▸ **Assignment**
Your reply should consist solely of the number of lines in the data that contain "white".
══════════
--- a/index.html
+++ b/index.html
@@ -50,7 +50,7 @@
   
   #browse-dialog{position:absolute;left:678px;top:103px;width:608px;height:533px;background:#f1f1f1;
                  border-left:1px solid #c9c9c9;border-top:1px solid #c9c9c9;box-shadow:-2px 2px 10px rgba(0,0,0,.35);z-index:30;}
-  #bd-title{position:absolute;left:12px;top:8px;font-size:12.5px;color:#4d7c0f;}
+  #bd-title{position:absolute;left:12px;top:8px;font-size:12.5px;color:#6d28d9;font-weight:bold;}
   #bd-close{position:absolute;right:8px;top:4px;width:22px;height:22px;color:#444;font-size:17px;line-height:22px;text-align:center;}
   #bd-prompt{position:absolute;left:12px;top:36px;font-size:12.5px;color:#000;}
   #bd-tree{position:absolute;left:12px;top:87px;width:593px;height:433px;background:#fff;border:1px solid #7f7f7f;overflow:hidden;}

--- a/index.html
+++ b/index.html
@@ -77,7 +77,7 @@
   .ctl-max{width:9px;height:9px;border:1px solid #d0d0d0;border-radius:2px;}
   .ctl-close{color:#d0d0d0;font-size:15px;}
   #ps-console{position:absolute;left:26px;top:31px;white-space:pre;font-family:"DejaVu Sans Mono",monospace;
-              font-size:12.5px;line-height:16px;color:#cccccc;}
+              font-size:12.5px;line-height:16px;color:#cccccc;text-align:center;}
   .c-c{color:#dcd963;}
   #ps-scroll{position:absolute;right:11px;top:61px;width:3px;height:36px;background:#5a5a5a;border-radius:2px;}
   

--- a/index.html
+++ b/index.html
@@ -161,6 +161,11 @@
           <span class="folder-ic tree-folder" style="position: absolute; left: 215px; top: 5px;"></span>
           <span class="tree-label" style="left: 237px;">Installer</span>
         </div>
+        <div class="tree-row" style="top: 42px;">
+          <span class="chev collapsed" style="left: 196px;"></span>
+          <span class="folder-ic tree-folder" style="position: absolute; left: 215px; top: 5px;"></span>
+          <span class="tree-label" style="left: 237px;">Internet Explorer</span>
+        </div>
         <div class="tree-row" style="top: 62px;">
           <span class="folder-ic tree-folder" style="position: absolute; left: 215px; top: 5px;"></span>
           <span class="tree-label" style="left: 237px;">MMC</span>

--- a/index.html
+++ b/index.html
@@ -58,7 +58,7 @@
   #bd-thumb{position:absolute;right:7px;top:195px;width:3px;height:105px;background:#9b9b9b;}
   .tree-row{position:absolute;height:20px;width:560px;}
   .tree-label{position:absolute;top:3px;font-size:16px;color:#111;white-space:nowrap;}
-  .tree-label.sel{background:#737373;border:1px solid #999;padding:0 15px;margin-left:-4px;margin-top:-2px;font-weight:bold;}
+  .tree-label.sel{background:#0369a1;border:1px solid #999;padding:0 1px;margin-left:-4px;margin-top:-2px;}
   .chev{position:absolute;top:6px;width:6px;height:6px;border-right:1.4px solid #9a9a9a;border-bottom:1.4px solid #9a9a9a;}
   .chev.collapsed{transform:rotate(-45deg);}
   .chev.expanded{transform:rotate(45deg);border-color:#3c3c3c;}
══════════
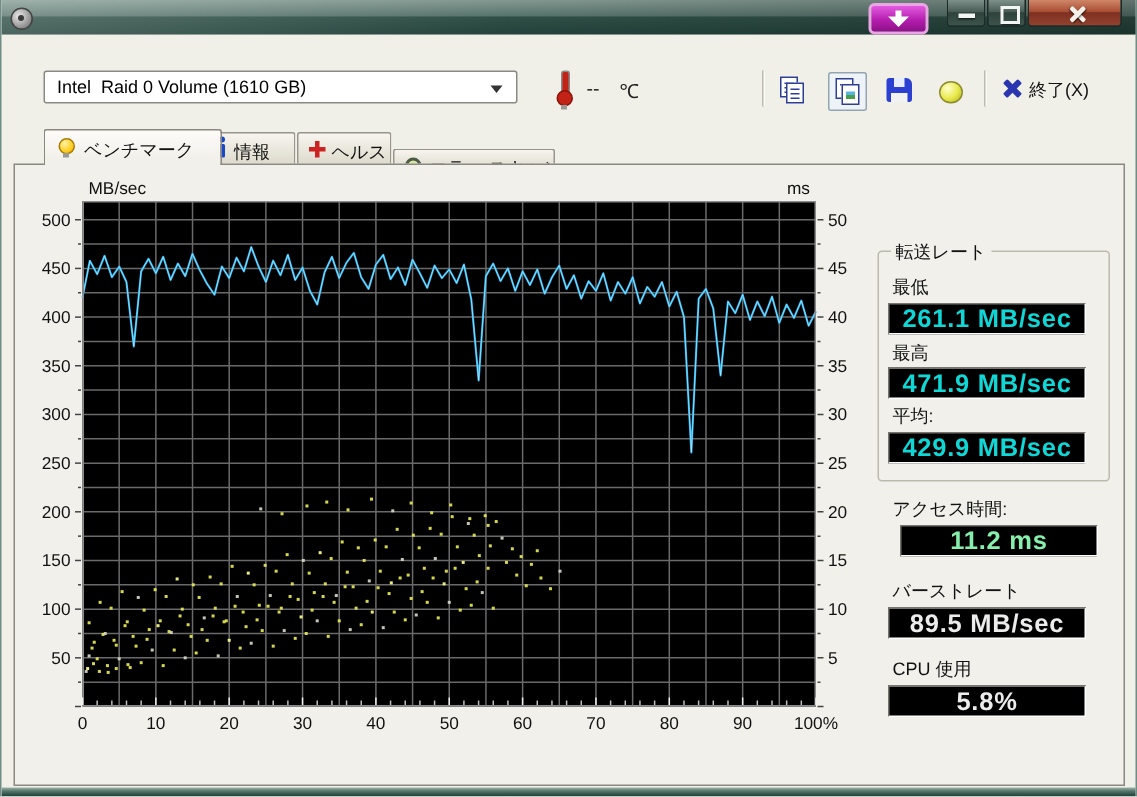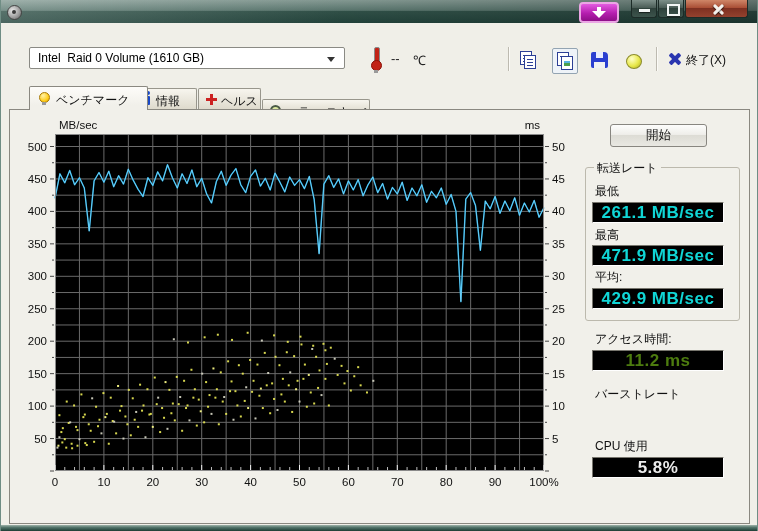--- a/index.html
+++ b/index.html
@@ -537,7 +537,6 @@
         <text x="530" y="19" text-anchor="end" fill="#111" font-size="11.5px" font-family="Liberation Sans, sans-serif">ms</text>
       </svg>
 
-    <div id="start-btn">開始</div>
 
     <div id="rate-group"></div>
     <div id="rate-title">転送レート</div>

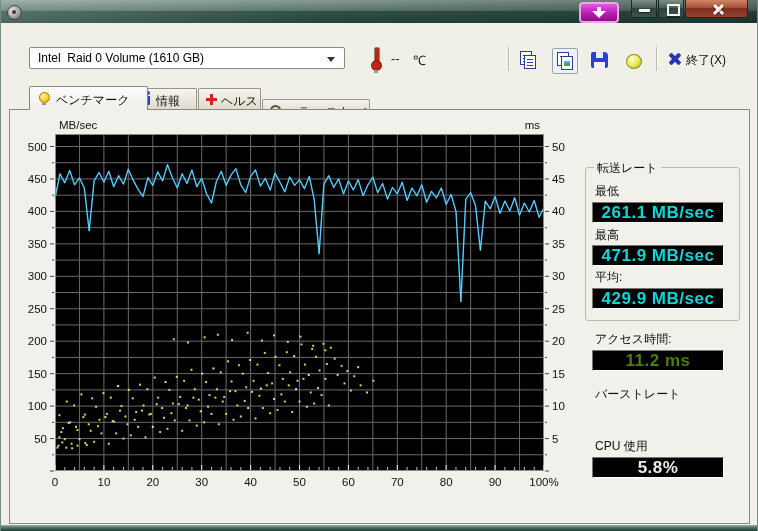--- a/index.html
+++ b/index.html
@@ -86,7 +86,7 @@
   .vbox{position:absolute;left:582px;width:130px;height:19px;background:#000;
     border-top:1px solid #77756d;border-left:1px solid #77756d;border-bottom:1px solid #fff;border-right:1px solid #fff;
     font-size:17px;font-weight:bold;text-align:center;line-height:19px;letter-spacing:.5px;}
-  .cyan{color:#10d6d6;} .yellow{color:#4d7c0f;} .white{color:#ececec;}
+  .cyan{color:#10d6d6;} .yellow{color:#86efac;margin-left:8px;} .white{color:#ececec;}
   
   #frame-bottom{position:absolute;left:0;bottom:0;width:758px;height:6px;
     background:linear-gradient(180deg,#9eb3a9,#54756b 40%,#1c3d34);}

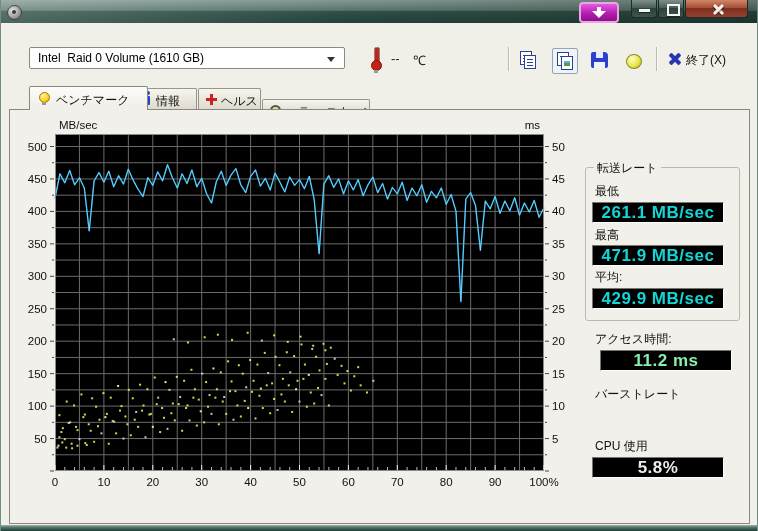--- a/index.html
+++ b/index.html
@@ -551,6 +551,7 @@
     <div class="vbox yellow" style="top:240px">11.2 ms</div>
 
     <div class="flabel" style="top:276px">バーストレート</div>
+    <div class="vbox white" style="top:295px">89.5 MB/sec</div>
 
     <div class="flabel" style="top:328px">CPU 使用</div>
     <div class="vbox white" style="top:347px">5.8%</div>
══════════
▸ **Answer below**
6